Version comparison data —

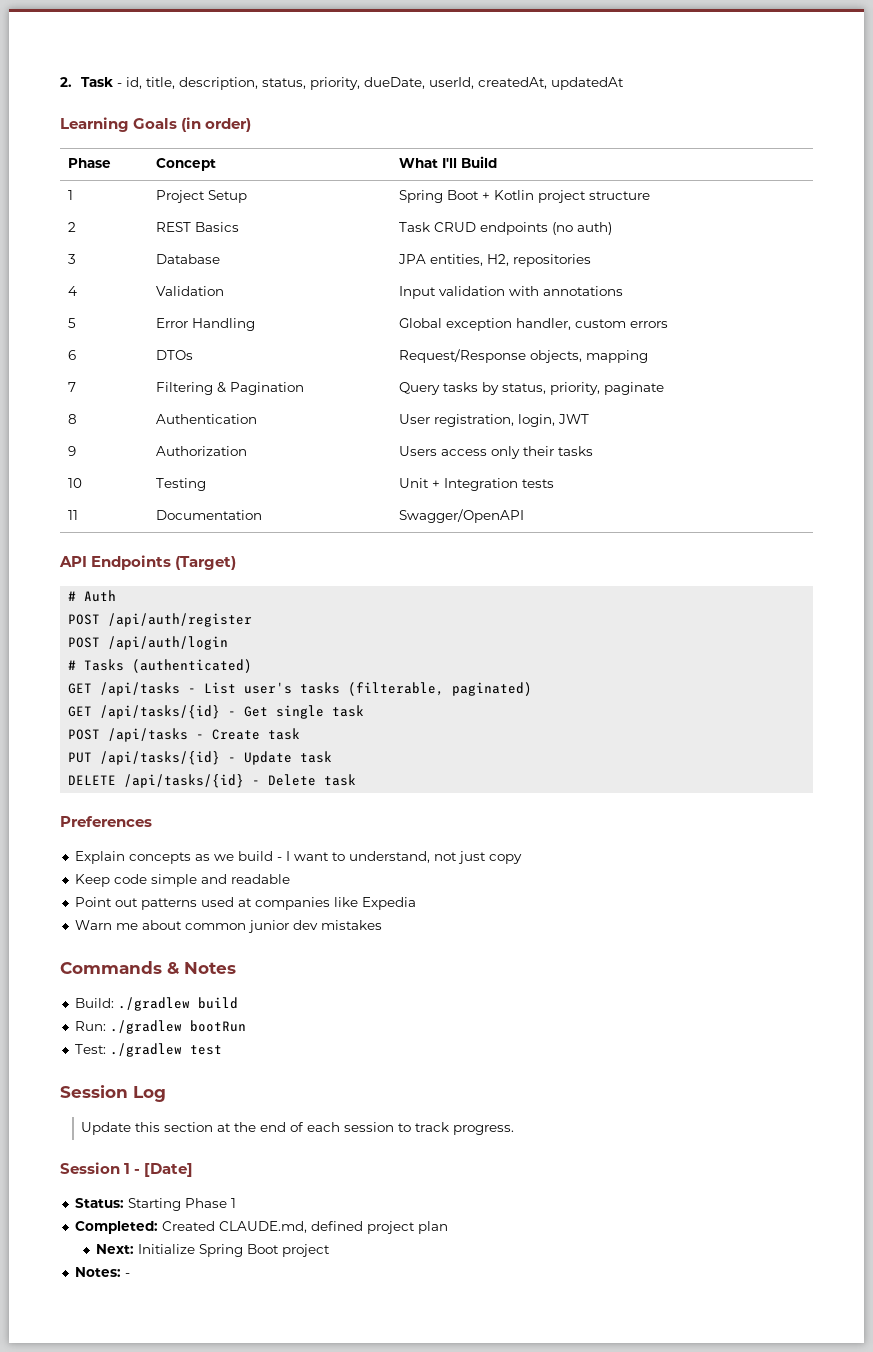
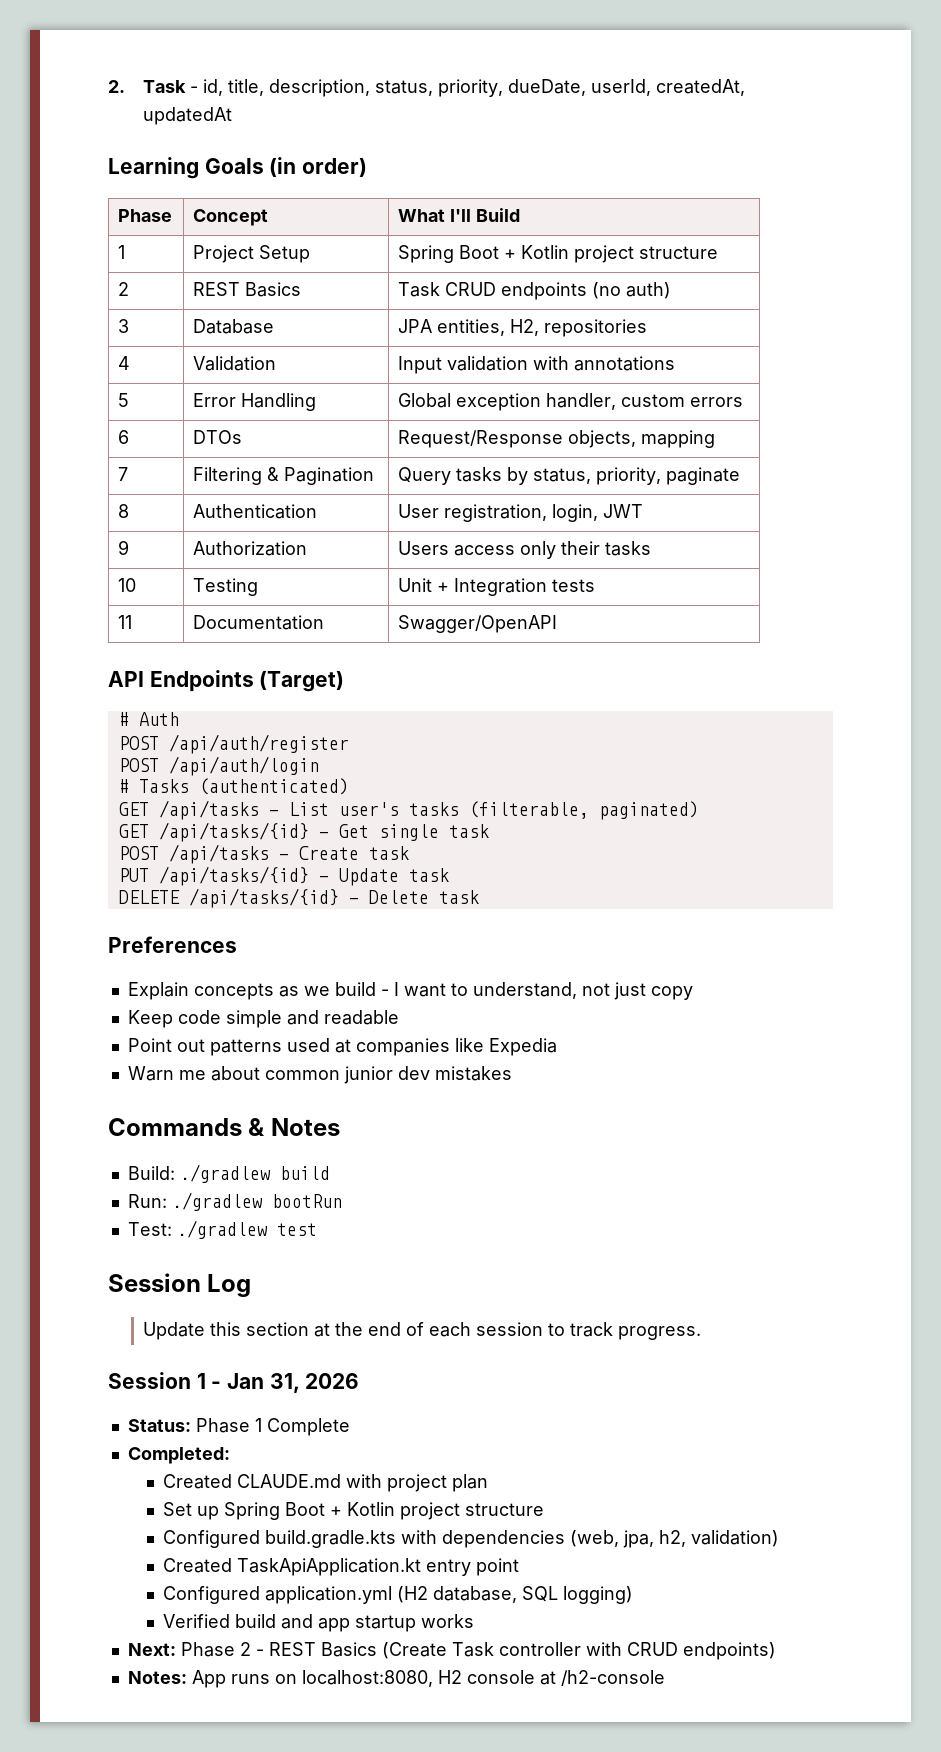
- Session 1 - [Date]
+ Session 1 - Jan 31, 2026
- Status: Starting Phase 1
+ Status: Phase 1 Complete
- Completed: Created CLAUDE.md, defined project plan
+ Completed:
+ Created CLAUDE.md with project plan
- Next: Initialize Spring Boot project
- Notes: -
+ Set up Spring Boot + Kotlin project structure
+ Configured build.gradle.kts with dependencies (web, jpa, h2, validation)
+ Created TaskApiApplication.kt entry point
+ Configured application.yml (H2 database, SQL logging)
+ Verified build and app startup works
+ Next: Phase 2 - REST Basics (Create Task controller with CRUD endpoints)
+ Notes: App runs on localhost:8080, H2 console at /h2-console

TASK INSTRUCTIONS — The entries above are to be repeated exactly, except for any pictures.

FINAL ANSWER —
- Session 1 - [Date]
+ Session 1 - Jan 31, 2026
- Status: Starting Phase 1
+ Status: Phase 1 Complete
- Completed: Created CLAUDE.md, defined project plan
+ Completed:
+ Created CLAUDE.md with project plan
- Next: Initialize Spring Boot project
- Notes: -
+ Set up Spring Boot + Kotlin project structure
+ Configured build.gradle.kts with dependencies (web, jpa, h2, validation)
+ Created TaskApiApplication.kt entry point
+ Configured application.yml (H2 database, SQL logging)
+ Verified build and app startup works
+ Next: Phase 2 - REST Basics (Create Task controller with CRUD endpoints)
+ Notes: App runs on localhost:8080, H2 console at /h2-console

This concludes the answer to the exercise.